Ya en la era cristiana, un obispo del siglo IV que vivió en los valles de Licia (Anatolia) y patrono del rito ortodoxo, Nicolás de Mira, compartió la fortuna que había heredado de sus padres con los más necesitados, lo que dio origen al San Nicolás de los regalos, que hoy conocemos en su última encarnación publicitaria, gentileza de Coca-Cola (en efecto, ese atuendo tiene que ver con la infame bebida azucarada).
Esperanza sobre lo que está por llegar, celebración desenfadada, solidaridad interclasista, intercambio de regalos… Muchos de los ritos que se han adaptado a un mundo contemporáneo que acelera su digitalización debido a la pandemia trazan su origen a un remoto mundo pagano.
Los zapatos de Hertha
Si nuestros hijos nos preguntan por qué recurrimos a la simbología que ha dominado los últimos días, quizá se trate de una oportunidad ideal para indagar en etimologías y orígenes de viejos rituales que, como el propio solsticio de invierno, parecen acabar donde empiezan otros ritos en un eterno retorno marcado por los viejos ritmos del campo.

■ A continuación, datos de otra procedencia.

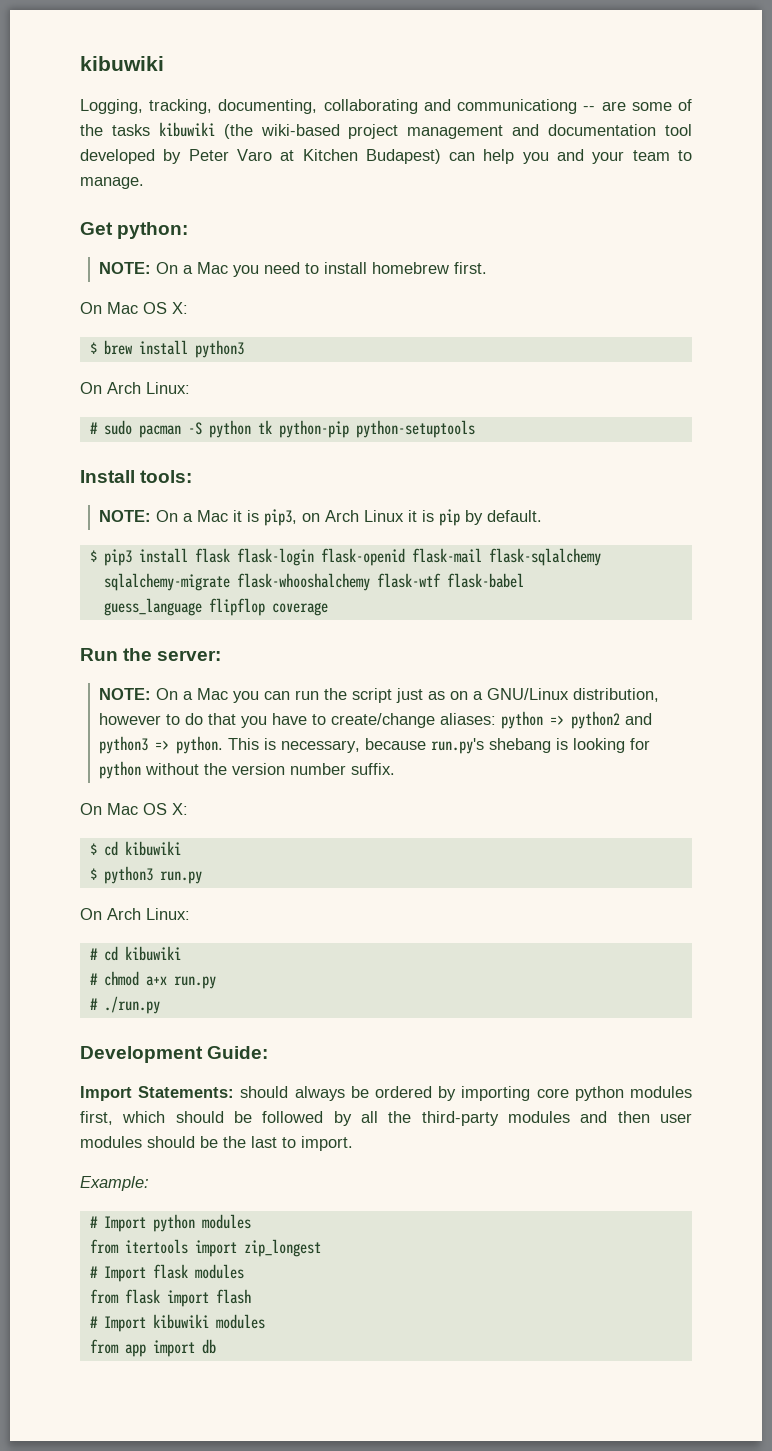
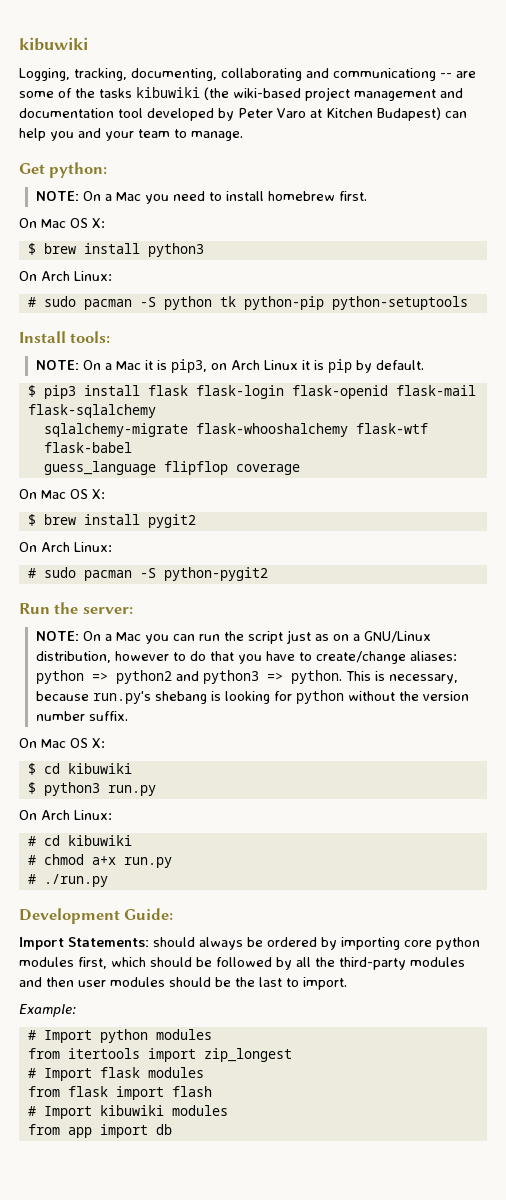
(328, 609) none -> [19,489,105,499] [27,514,196,528] [19,542,112,552] [27,567,268,581] // On Mac OS X: // $ brew install pygit2 // On Arch Linux: // # sudo pacman -S python-pygit2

En el mundo germánico, Hertha (Bertha, Perchta), la diosa del hogar y la luz (recordemos la asociación entre hogar y fuego, que permitía el recogimiento familiar en torno a la chimenea de la cocina) daba la bienvenida al invierno. Los «zapatos de Hertha» eran unas tortas en forma de zapato o calcetín que se llenaban de regalos (a menudo, alimentos) para prepararse para los meses duros que se avecinaban.
Si Nietzsche se acordó de Zoroastro, la propia mitología persa preislámica celebraba el festival «yalda», que podía empezar una vez la diosa Mitra naciera en la noche más larga del año, una vez la luz derrotaba a la oscuridad.
Tras un recorrido por las tradiciones remotas en torno a los días que nos ocupan, cualquier lucha antagonista como la de Darth Vader contra Luke Skywalker nos dejará un sabor de «rebranding» de baja estofa.
«Incipit tragoedia» se dice al final de este artículo preocupante y despreocupado: ¡mucho cuidado! Algo colosalmente malo y malvado se anuncia: «íncipit parodia», no hay duda…
(El último párrafo es una adaptación del último párrafo del epílogo de Nietzsche para La gaya ciencia, su saturnal particular).